▶ _What is needed_
Collect all lines below with the string "span".
(Beginning of Material for the task)
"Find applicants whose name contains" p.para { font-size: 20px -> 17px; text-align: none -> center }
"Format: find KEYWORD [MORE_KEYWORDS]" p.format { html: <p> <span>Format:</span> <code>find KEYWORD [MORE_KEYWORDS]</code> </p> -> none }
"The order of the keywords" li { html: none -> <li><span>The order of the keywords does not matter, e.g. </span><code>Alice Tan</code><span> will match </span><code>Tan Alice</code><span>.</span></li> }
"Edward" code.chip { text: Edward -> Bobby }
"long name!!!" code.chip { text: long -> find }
(End of Material for the task)
(Beginning of Material for the task)
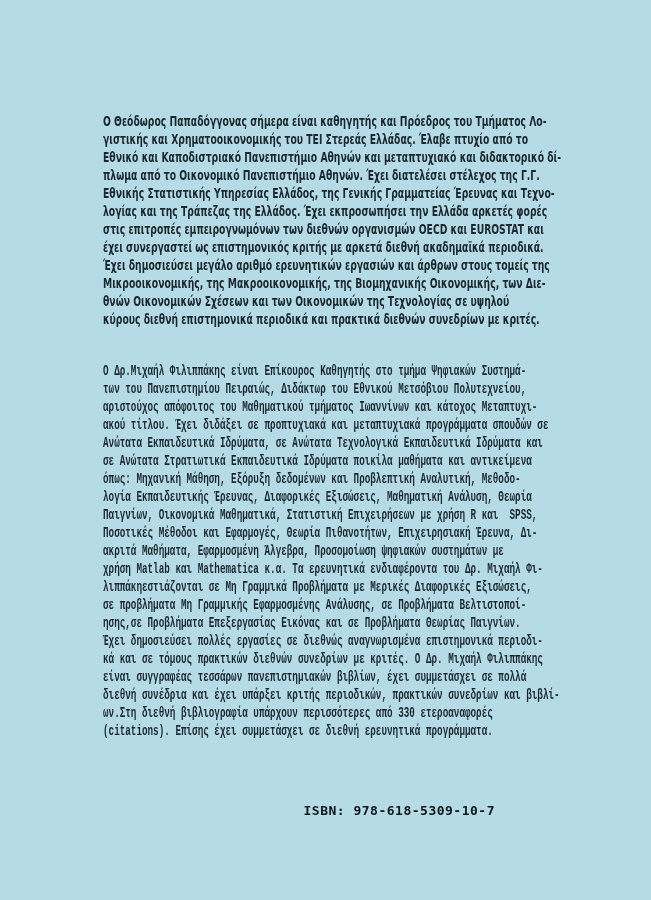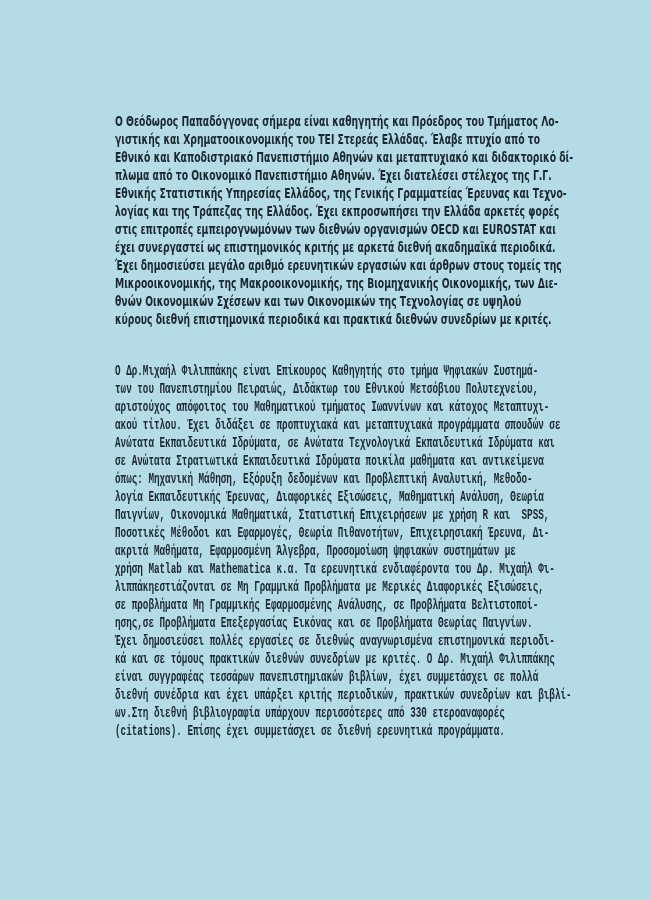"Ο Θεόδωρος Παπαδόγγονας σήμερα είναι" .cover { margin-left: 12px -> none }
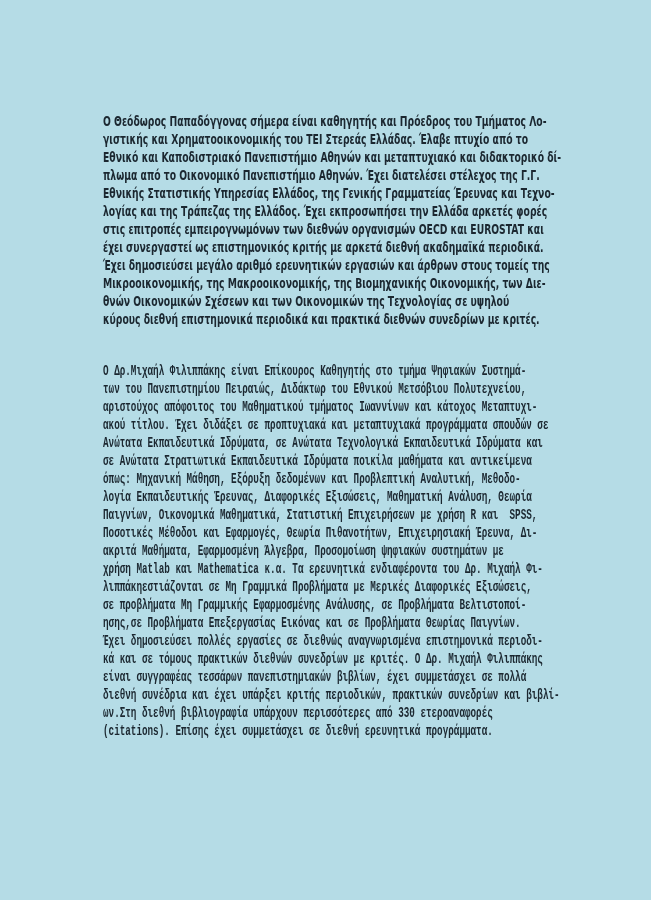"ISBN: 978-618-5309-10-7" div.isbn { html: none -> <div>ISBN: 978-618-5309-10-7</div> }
(End of Material for the task)
▶ _Response for this exercise_
"Format: find KEYWORD [MORE_KEYWORDS]" p.format { html: <p> <span>Format:</span> <code>find KEYWORD [MORE_KEYWORDS]</code> </p> -> none }
"The order of the keywords" li { html: none -> <li><span>The order of the keywords does not matter, e.g. </span><code>Alice Tan</code><span> will match </span><code>Tan Alice</code><span>.</span></li> }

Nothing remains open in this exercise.